Believe it not, Your Book Hound is not always up on the latest from every bestselling author. When I started to read City of Dreams, by Don Winslow, I thought the characters and style seemed familiar. I felt I had met them before in the book, The Force, which told the story of a complex, Irish American New York cop named Denny Malone and his anti-heroic journey. I was right. Duh! Same author, similar stories and characters. City of Dreams reverses the mirror and offers a tale of an Irish American mobster named Danny Ryan. Both, I suspect are alter egos for Don Winslow (Danny, Denny, Donny… you get the picture.)
City of Dreams is the second book in the Danny Ryan trilogy. It’s a multi-part mob opera, full of larger-than-life characters that you care about and root for even though they are, in objective terms, low life criminal scumbags. The Force is similar, with Winslow’s Denny Malone turning a bribe-taking, adulterous, drug-stealing, murderous cop into some sort of urban hero. Malone certainly has that opinion of himself, even if no one else does. These books both remind me of a dear (and funnier than me) friend’s take on the movie Bad Lieutenant: “Harvey Keitel plays a cop who injects cocaine into his dick and has sex with little girls, and he’s the GOOD GUY.”
This book starts off with a recollection of the Rhode Island mob wars covered in City on Fire, the first book in the trilogy. There, we are introduced to the Irish and Italian mob families that control the state. After decades of uneasy co-existence, the two groups explode into “winner take call” violence. They go to the mattresses, as Al Pacino might have put it. It doesn’t go well for the Irish, led by Danny Ryan.
We open the story with Ryan and the remnants of his crew racing across the country in stolen cars, hiding from the law and the Italian mob, led by Peter Moretti. While the (overplotted) story is too complicated to explain here, Moretti may have won the war, but he’s in deep yogurt. The big heroin deal he bought into with other people’s money has gone south. Danny Ryan stole 10 kilos of it, and proceeded to dump it into the ocean because he wants to “go straight.” Uh huh…
So, as Danny and his crew hide for their lives in San Diego, they’ve got nothing—no drugs, no money, no prospects. Plus, Danny, whose wife Terri has just died of cancer, has his one-year-old son with him on the lam. He needs a plan, but he doesn’t have one. Luckily for him, his estranged mother is a super-rich former showgirl in Vegas. She introduces him to some DEA agents whom she knows (she’s very connected, it seems) and they offer him a way to get out from under his federal charges, if only he’ll rip off a Mexican drug cartel.
Winslow is a very good writer. His characterization is exquisite. His sense of place and atmosphere is amazing. He creates a lot of suspense. You get the feeling he’s lived some of this life, or at least been near it.
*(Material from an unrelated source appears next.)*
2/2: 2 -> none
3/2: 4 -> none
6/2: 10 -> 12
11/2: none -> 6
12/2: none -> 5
I kept thinking, though, as I read the first part of the book, this sounds like the kind of story you’d hear if you spent every night at an Irish bar listening to the old guys tell war stories of their mob days.
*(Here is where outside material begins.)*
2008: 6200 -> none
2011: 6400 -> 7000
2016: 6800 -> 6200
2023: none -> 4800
…and, oddly enough, right in the middle of the book, we meet a former barfly hanger-on to Danny’s crew who has written a screenplay for a movie based on the wars featured in City on Fire. I know from the book’s back jacket that Winslow has been enjoying some well-earned success in Hollywood, so it’s not a surprise when the book digresses into a lengthy segment covering the production of the movie based on the life stories of some of our main characters. Winslow’s razor-sharp eye dissects Hollywood and its never-ending waterfall of bullshit and hypocrisy.
This is funny, but it seems like a digression. In fact, I have a theory that Winslow actually began by writing two separate books, one about Hollywood and one about the mob—and decided to merge them into a single story. It is a trilogy. Maybe it started as a tetralogy, a word I didn’t know until I Googled it 10 seconds ago.
I will say that I liked this book in spite of, not because of its subject. I am not a big fan of mob stories. I don’t believe that mobsters are heroic characters. They’re thieving, stone cold killing sociopaths. Yet, I found myself interested in what happens to Danny. Winslow does offer some moral comeuppance for the really bad guys, so it’s not a totally amoral take on mob life, even if he’s romanticized the family loyalties that are part of mob lore. He even tweaks his own nose, so to speak, by explaining how wimpy Hollywood types are infatuated with the manliness embodied by mob characters.
Check it out, but maybe start with City on Fire, which is the starting point for the story.